Robert J. Welgos – Director
Mr. Welgos joined our board of directors in June 2009. He has a BS in engineering from the Newark College of Engineering (1962), and worked for 38 years with Allied Signal Corp (now Honeywell International), in various technical department management positions, including being responsible for operations of Customer Technical Service Dept., Design Engineering, Testing Laboratories, and Process Laboratories.
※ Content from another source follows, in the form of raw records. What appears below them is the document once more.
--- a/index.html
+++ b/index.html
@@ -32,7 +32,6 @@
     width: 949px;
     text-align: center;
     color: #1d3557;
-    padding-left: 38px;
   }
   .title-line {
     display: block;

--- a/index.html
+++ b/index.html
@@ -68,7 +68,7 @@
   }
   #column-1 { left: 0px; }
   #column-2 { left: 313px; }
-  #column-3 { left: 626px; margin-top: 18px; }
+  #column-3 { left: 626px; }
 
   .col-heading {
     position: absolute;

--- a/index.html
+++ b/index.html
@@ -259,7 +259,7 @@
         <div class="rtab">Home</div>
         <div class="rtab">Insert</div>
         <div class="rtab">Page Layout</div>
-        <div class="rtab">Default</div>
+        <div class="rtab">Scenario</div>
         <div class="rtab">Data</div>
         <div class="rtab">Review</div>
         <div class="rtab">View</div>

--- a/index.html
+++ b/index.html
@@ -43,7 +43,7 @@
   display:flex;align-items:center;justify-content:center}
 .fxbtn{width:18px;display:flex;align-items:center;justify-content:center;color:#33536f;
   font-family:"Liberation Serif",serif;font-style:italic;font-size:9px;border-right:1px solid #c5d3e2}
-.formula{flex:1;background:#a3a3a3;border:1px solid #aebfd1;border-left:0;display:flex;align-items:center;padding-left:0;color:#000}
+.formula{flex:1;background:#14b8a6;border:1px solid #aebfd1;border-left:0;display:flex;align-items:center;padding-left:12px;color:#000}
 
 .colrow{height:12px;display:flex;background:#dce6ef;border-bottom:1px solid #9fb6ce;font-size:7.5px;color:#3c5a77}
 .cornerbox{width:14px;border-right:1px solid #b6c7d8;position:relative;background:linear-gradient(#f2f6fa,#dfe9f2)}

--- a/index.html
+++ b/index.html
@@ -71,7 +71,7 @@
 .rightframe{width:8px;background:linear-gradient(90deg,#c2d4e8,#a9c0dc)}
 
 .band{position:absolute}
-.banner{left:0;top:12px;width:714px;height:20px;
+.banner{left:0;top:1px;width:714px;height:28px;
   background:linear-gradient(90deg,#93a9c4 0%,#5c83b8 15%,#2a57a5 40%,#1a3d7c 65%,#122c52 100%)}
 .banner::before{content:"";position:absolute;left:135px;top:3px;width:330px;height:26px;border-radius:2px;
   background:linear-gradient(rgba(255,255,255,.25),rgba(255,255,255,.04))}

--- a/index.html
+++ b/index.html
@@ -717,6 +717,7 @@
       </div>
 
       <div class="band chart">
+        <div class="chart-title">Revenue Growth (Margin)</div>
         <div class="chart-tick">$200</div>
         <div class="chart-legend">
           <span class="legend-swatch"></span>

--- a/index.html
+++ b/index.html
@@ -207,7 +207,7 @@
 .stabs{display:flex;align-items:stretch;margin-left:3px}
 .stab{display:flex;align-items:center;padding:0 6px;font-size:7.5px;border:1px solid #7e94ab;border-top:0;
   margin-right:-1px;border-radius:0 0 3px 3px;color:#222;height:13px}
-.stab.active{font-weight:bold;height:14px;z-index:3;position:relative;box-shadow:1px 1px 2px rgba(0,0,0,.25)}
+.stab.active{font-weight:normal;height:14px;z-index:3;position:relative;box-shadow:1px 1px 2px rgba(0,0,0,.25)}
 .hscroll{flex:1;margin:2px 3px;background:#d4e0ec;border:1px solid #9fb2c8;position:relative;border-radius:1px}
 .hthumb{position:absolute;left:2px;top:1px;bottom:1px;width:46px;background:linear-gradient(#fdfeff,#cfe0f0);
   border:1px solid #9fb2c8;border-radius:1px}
He also served as the Manager, North American Distributor Sales and Director of International Operations, where he established distribution networks throughout Pacific Rim and South America. During this period, he was instrumental in the creation of joint ventures with Lucky Goldstar in Korea and Japan Synthetic Rubber in Japan. Mr. Welgos retired from Allied Signal Corp in 2000. Mr. Welgos is the Chairman of our board’s Audit Committee.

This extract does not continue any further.